Comprendre la formule du stock de sécurité
Un repère simple pour comprendre le stock de sécurité, le calculer et éviter qu’il ne masque des problèmes de process.
Le stock de sécurité est un complément de stock prévu pour absorber une part d’incertitude. Il peut être utile, à condition de savoir ce qu’il couvre réellement et de revoir régulièrement les hypothèses utilisées.
(Consommation journalière maximale x Délai maximal) - (Consommation journalière moyenne x Délai moyen)
Il s’agit d’une formule pratique de planification, pas d’une règle universelle pour tous les profils de demande.
Ce que le stock de sécurité doit couvrir
Le stock de sécurité existe pour protéger contre l’incertitude pendant le réapprovisionnement. Cette incertitude peut venir de pics de demande, de retards fournisseurs, de délais de réception, ou des trois à la fois.
Les équipes doivent définir quel risque elles couvrent. Sans cette décision, le chiffre devient politique plutôt qu’opérationnel.
Une formule pratique pour les PME
Un bon point de départ consiste à prendre la consommation journalière maximale multipliée par le délai maximal, puis à soustraire la consommation journalière moyenne multipliée par le délai moyen. La formule reste simple à calculer tout en révélant les hypothèses instables.
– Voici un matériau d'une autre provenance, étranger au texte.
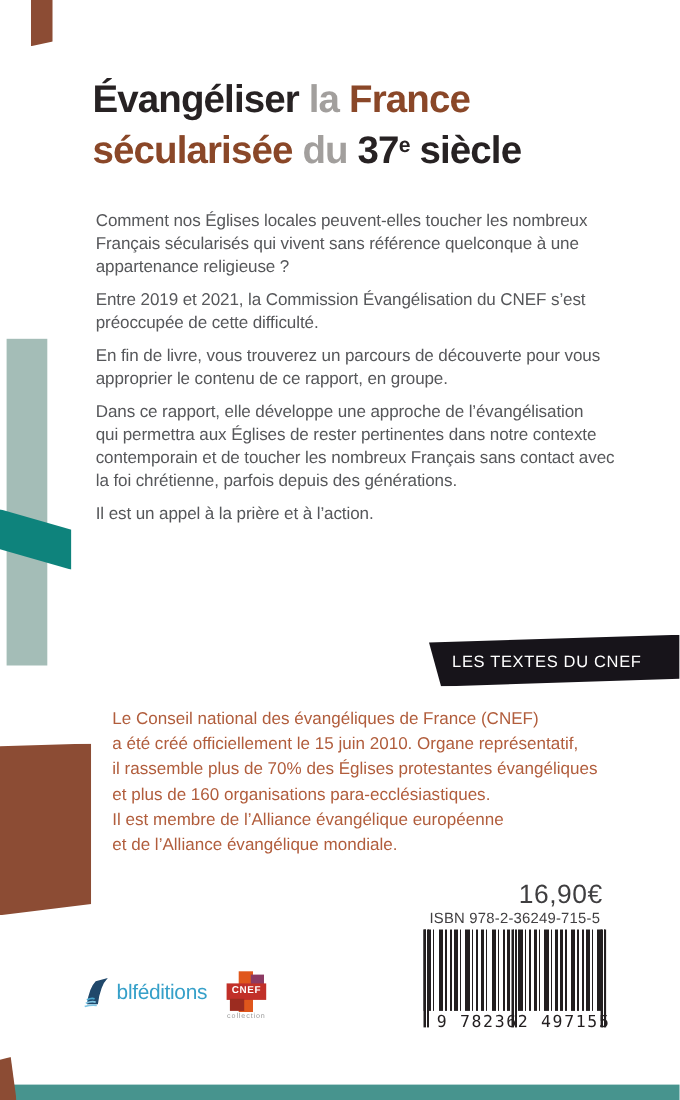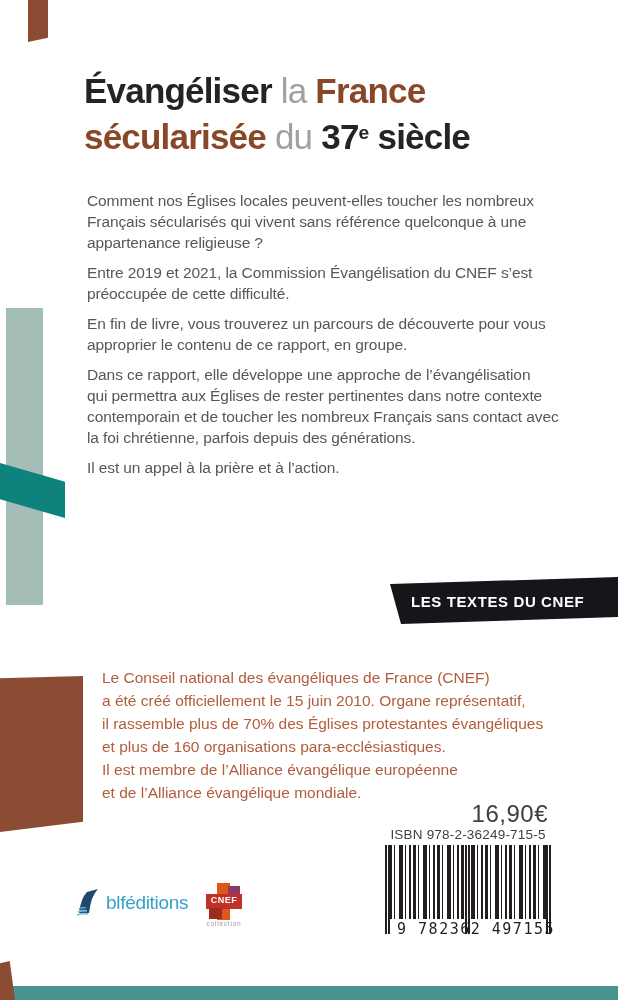--- a/index.html
+++ b/index.html
@@ -25,7 +25,7 @@
   .title .w{margin-right:9px;}
   .title .w:last-child{margin-right:0;}
   .t-dark{color:#272223;}
-  .t-muted{color:#a29f9d;font-weight:400;}
+  .t-muted{color:#a29f9d;font-weight:700;}
   .t-accent{color:#8a4728;}
   .t-num{color:#272223;}
   .t-sup{font-size:0.55em;position:relative;top:-0.5em;margin-right:0;}

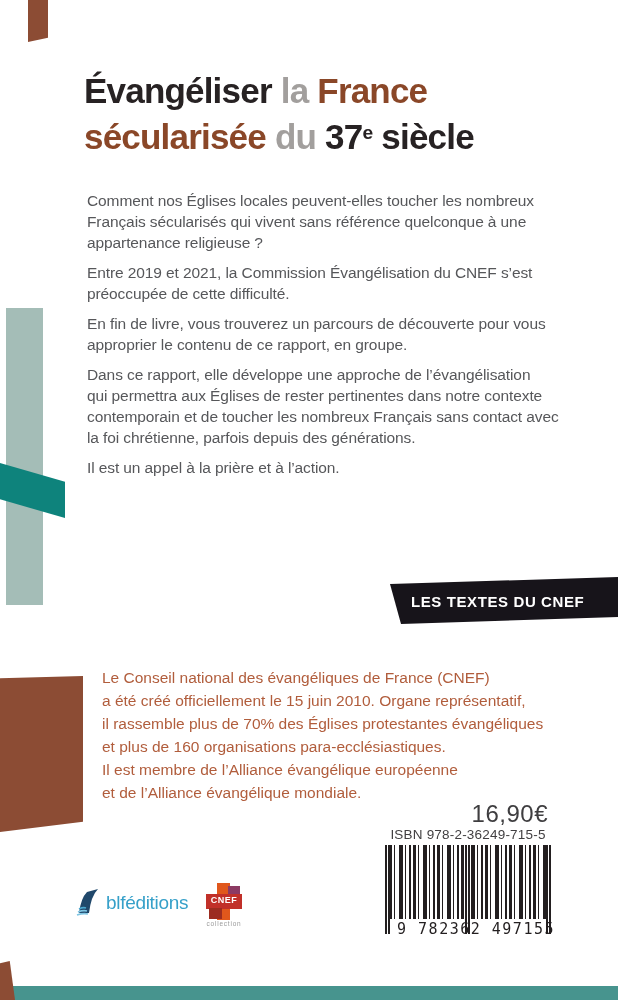--- a/index.html
+++ b/index.html
@@ -41,7 +41,7 @@
   .badge{position:absolute;left:380px;top:577px;width:238px;height:47px;background:#17141a;
     clip-path:polygon(10px 7px,238px 0px,238px 40px,21px 47px);
     display:flex;align-items:center;z-index:4;}
-  .badge-label{color:#ffffff;font-weight:700;font-size:15px;letter-spacing:0.6px;
+  .badge-label{color:#ffffff;font-weight:400;font-size:15px;letter-spacing:0.6px;
     padding-left:31px;padding-top:1px;white-space:nowrap;}
 
   

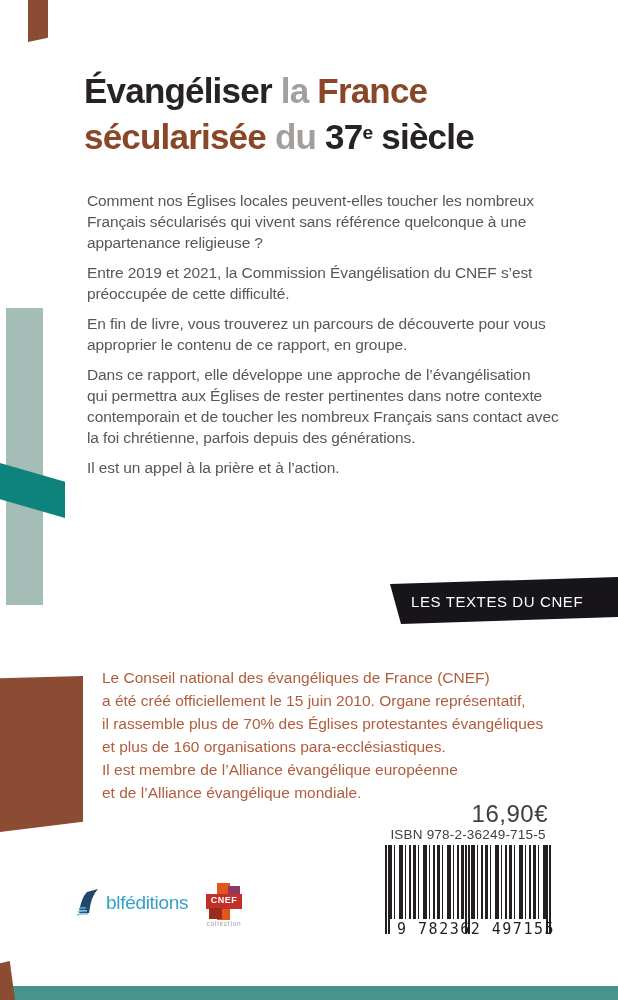--- a/index.html
+++ b/index.html
@@ -45,7 +45,7 @@
     padding-left:31px;padding-top:1px;white-space:nowrap;}
 
   
-  .pub-note{position:absolute;left:102px;top:666px;color:#b15d3c;font-size:15.5px;}
+  .pub-note{position:absolute;left:102px;top:642px;color:#b15d3c;font-size:15.5px;}
   .pub-note .ln{line-height:23px;white-space:nowrap;}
Des formules plus avancées basées sur le niveau de service pourront venir plus tard, mais la plupart des PME ont d’abord besoin de données plus propres sur les délais et la variabilité de la demande.
Éviter la dérive à la hausse du stock de sécurité
Le stock de sécurité a tendance à augmenter quand personne ne revoit les hypothèses. Un fournisseur en retard ou une vente d’urgence devient la nouvelle norme permanente.
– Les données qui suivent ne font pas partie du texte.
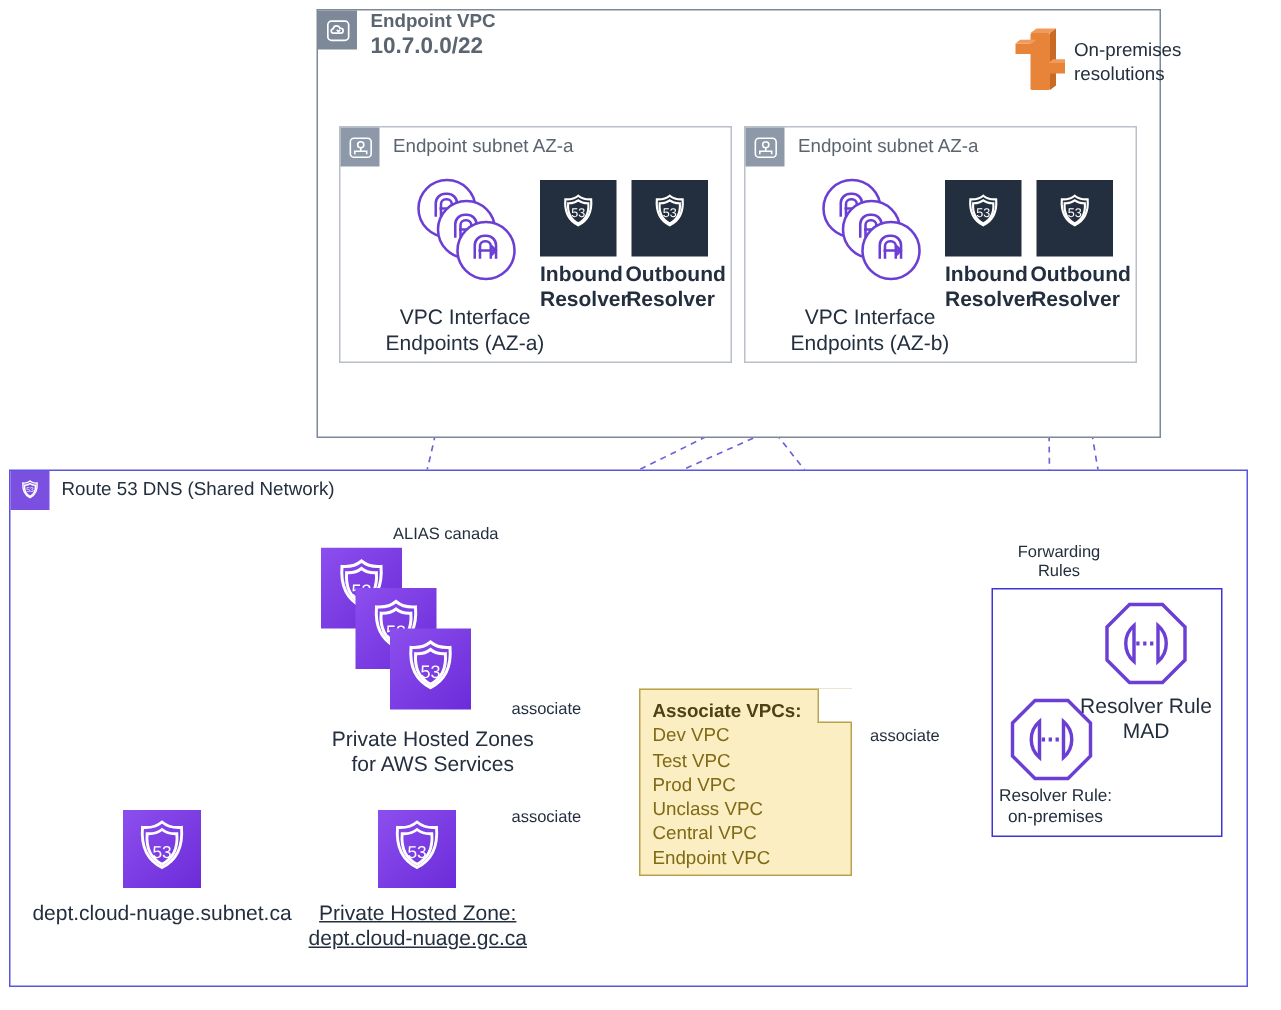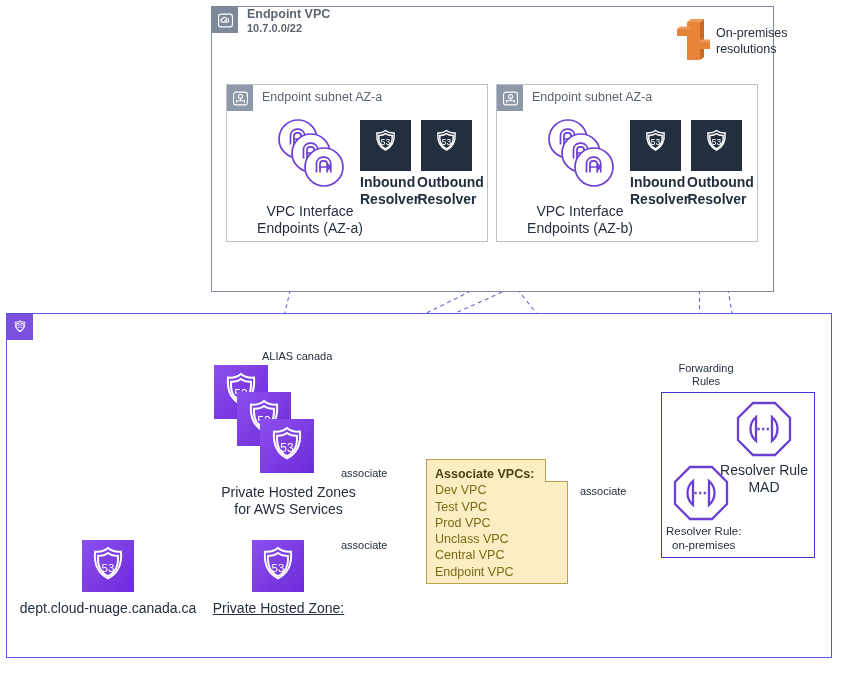--- a/index.html
+++ b/index.html
@@ -26,7 +26,7 @@
   .tile-purple{background:#7b4fe0;}
   .hdr-txt{margin-left:9px;line-height:1.18;}
   .hdr-title{font-size:12.5px;font-weight:bold;color:#5a6570;}
-  .hdr-sub{font-size:11px;font-weight:bold;color:#5a6570;}
+  .hdr-sub{font-size:15px;font-weight:bold;color:#5a6570;}
   .hdr-plain{font-size:12.5px;color:#5a6570;font-weight:normal;}
   .hdr-r53{font-size:12.5px;color:#232f3e;font-weight:normal;margin-left:8px;
            margin-top:5px;}

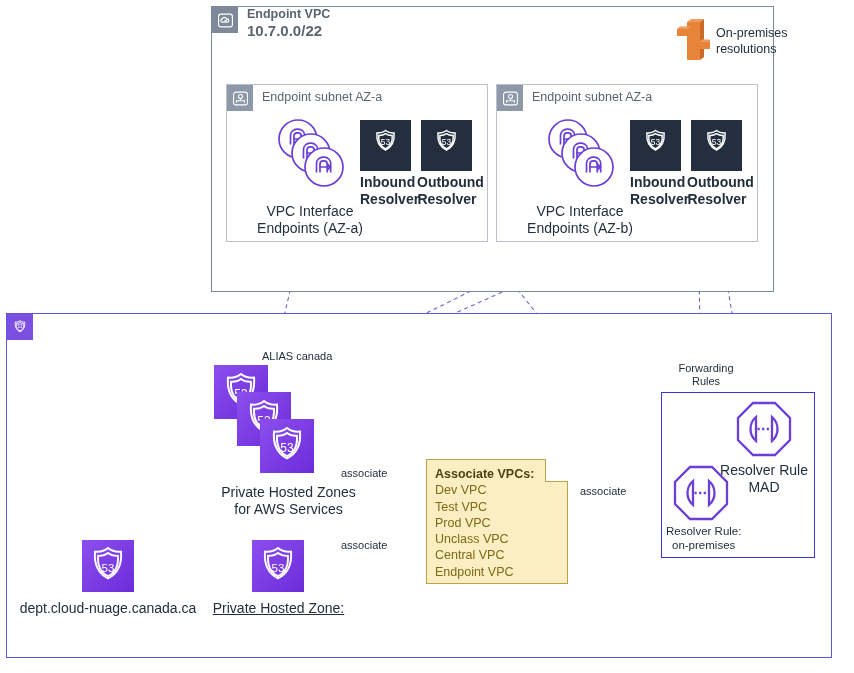--- a/index.html
+++ b/index.html
@@ -258,6 +258,7 @@
       <text x="12" y="13.6" font-family="Liberation Sans, sans-serif" font-size="6" fill="#ffffff" stroke="none" text-anchor="middle">53</text>
     </svg>
   </div>
+  <div class="hdr-r53">Route 53 DNS (Shared Network)</div>
 </div>
 
 <div class="abs" style="left:214px;top:365px;width:100px;height:110px;">

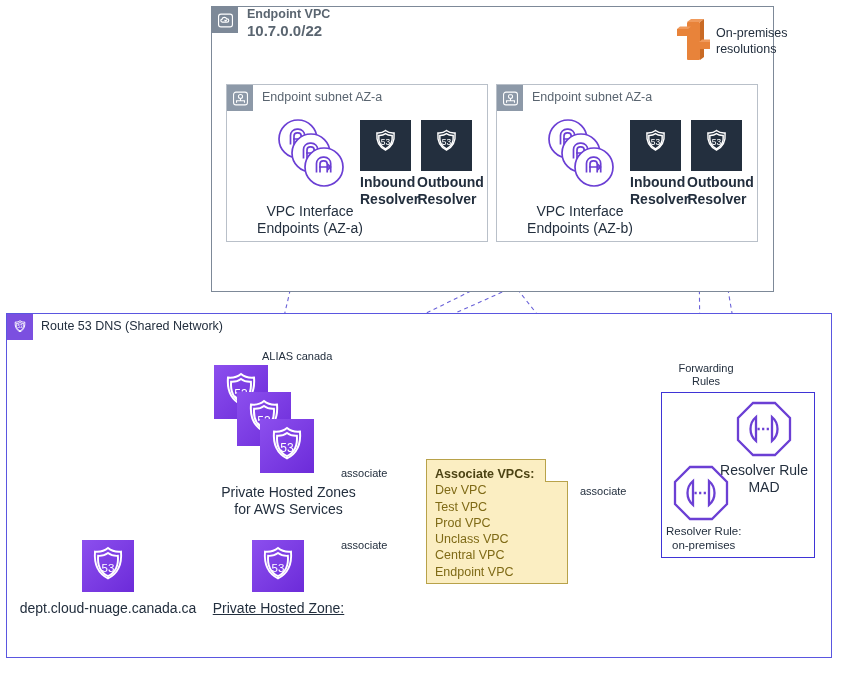--- a/index.html
+++ b/index.html
@@ -299,7 +299,7 @@
   </svg>
 </div>
 <div class="lbl" style="left:18px;top:600px;width:180px;">
-  <div>dept.cloud-nuage.canada.ca</div>
+  <div>dept.cloud-nuage.subnet.ca</div>
 </div>
 
 <div class="icon-sq sq-purple" style="left:252px;top:540px;width:52px;height:52px;">

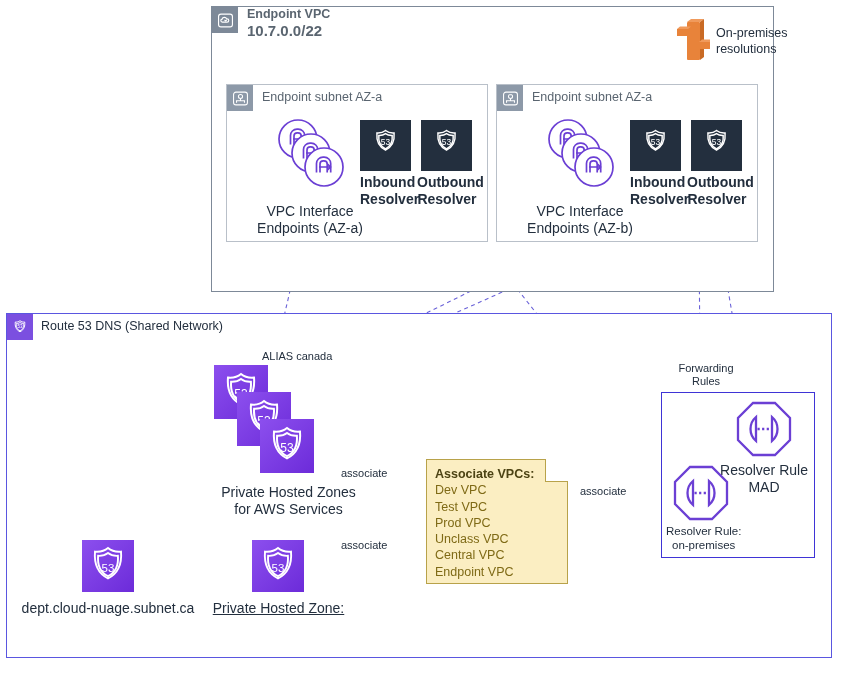--- a/index.html
+++ b/index.html
@@ -311,6 +311,7 @@
 </div>
 <div class="lbl" style="left:196px;top:600px;width:165px;text-decoration:underline;">
   <div>Private Hosted Zone:</div>
+  <div>dept.cloud-nuage.gc.ca</div>
 </div>
 
 <div class="note">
Revoyez la valeur par classe de SKU. Les fortes rotations méritent une cadence de revue différente de celle des pièces stratégiques ou des articles liés à des projets.
Reliez chaque niveau de stock de sécurité à une cible de service ou à une règle de risque explicite.
Revoyez-le après un changement fournisseur majeur, un changement saisonnier ou une rationalisation de catalogue.
Supprimez les tampons cachés ailleurs dans le processus une fois la règle documentée.
Transformer le chiffre en vraie politique
Le calcul n’est qu’un point de départ. L’équipe doit aussi décider qui possède la valeur, à quelle fréquence elle est revue et quels événements déclenchent une mise à jour immédiate. Un retard fournisseur, une promotion, une rationalisation de catalogue ou un changement de schéma de transfert peuvent rendre l’ancien niveau obsolète beaucoup plus vite qu’on ne le pense.
La politique doit également expliquer ce que le stock de sécurité n’a pas vocation à couvrir. S’il sert à compenser une mauvaise réception, des nomenclatures inexactes ou des écritures tardives, il devient un substitut à la qualité de processus. C’est coûteux et difficile à corriger par la suite.
Revoyez les hypothèses après un choc de demande ou un changement fournisseur majeur.
Gardez l’objectif de service attaché au niveau de buffer choisi.
Utilisez des cadences différentes pour les SKU stables et les articles volatils.
Isolez les problèmes de process avant d’augmenter le buffer.
Rendez le stock tampon traçable
Quand les niveaux de buffer, les historiques SKU et les hypothèses de réapprovisionnement sont visibles au même endroit, il est plus simple d’expliquer et de revoir les choix faits.